**WORKING DATA**
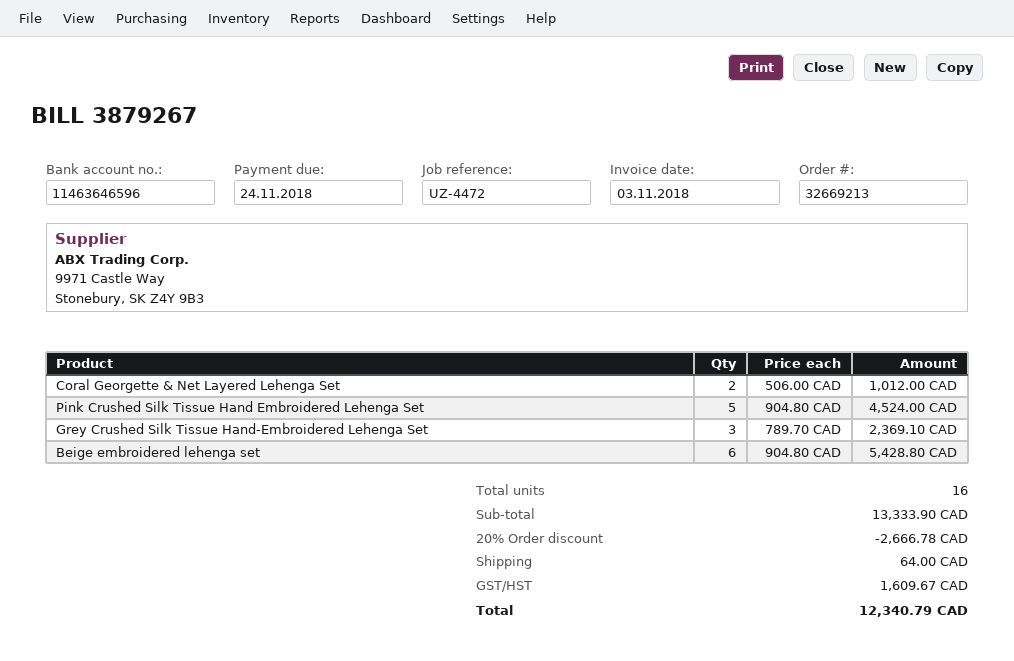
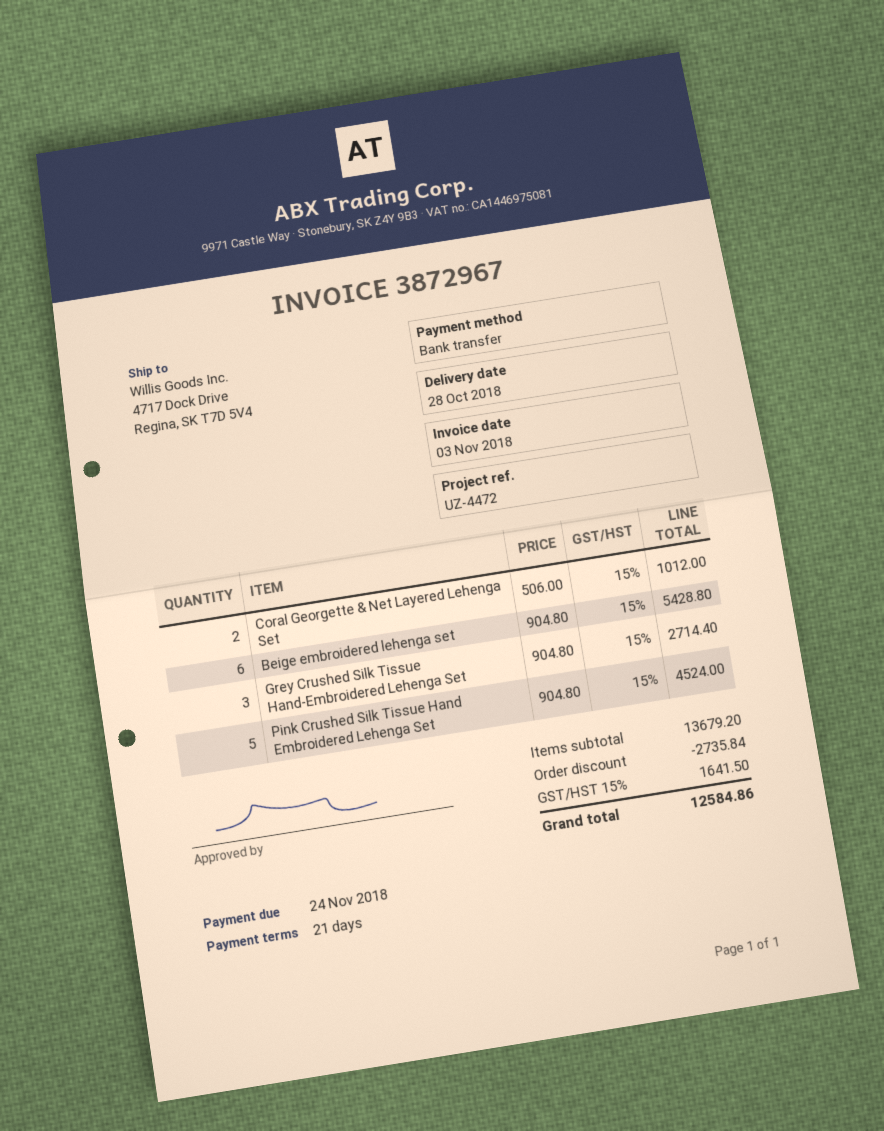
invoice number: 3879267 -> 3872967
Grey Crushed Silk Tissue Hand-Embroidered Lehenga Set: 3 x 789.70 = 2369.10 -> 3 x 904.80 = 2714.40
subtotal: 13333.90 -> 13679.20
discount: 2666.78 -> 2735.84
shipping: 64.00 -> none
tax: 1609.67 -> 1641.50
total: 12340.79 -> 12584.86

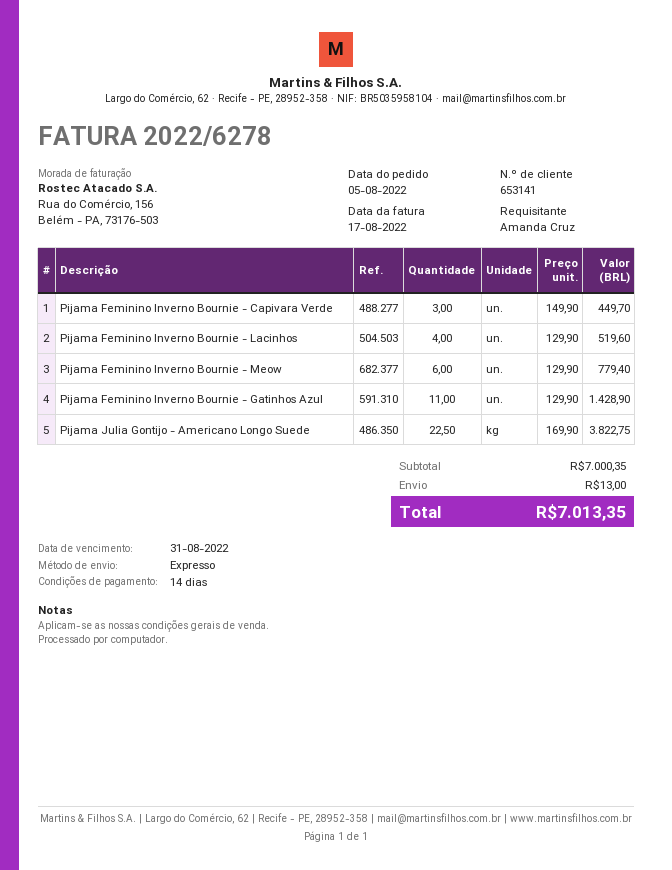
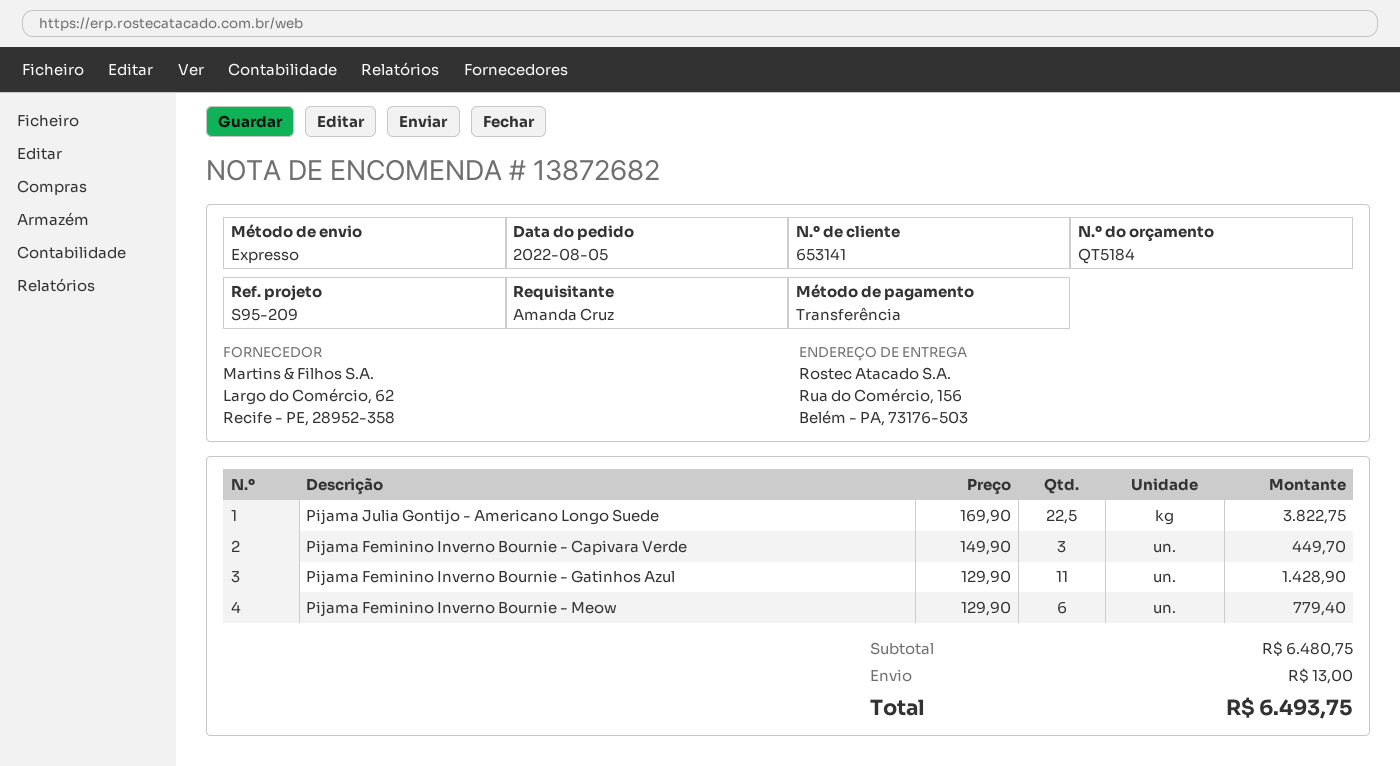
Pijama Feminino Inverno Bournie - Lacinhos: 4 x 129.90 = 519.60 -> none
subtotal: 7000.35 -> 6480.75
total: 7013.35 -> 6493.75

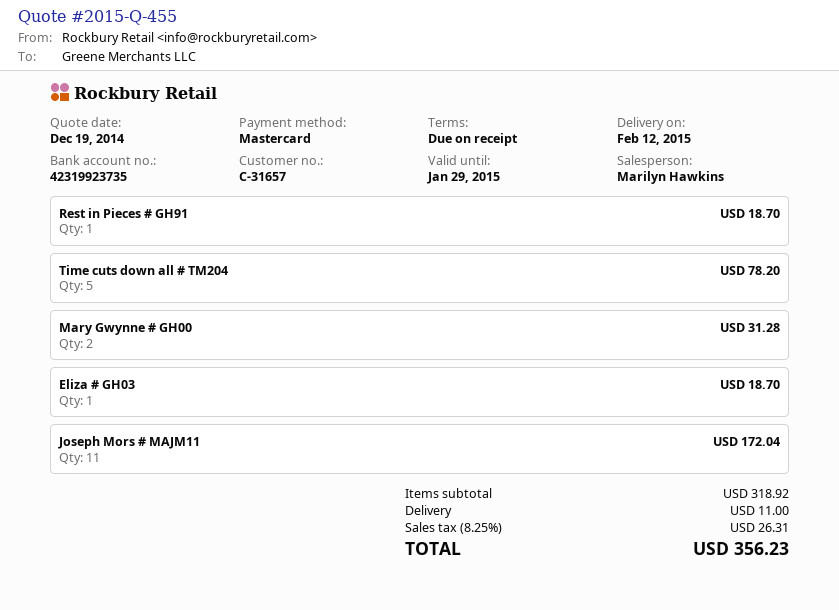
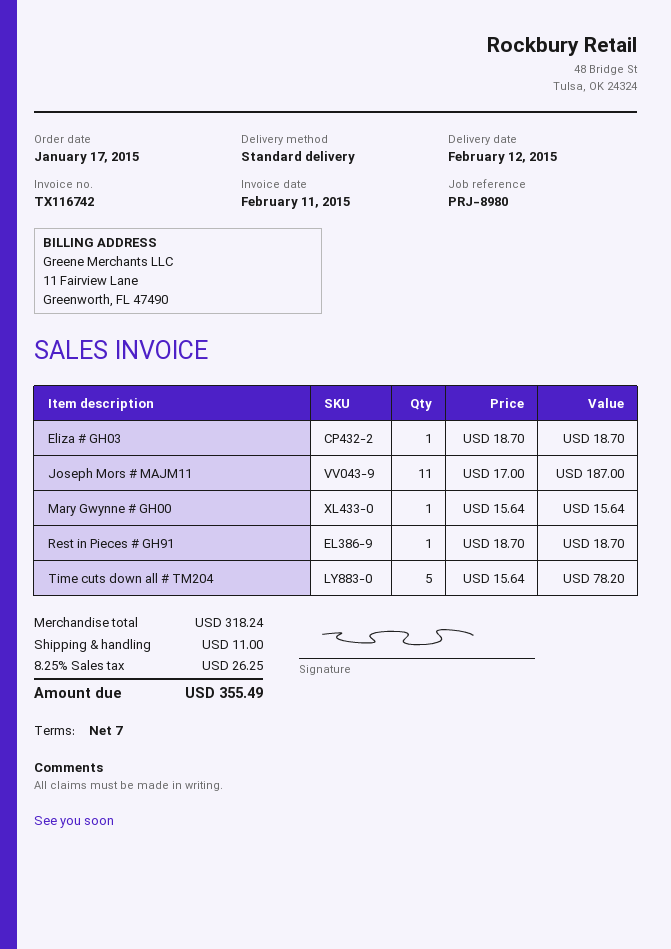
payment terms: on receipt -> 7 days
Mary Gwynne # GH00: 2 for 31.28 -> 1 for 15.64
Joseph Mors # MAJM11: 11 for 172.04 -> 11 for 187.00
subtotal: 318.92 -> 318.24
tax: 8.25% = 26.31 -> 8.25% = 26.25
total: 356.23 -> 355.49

**WORK REQUEST**
Look through the records above and report how many lines hold the word "none", giving only the number.

**ANSWER FOR THE TASK**
2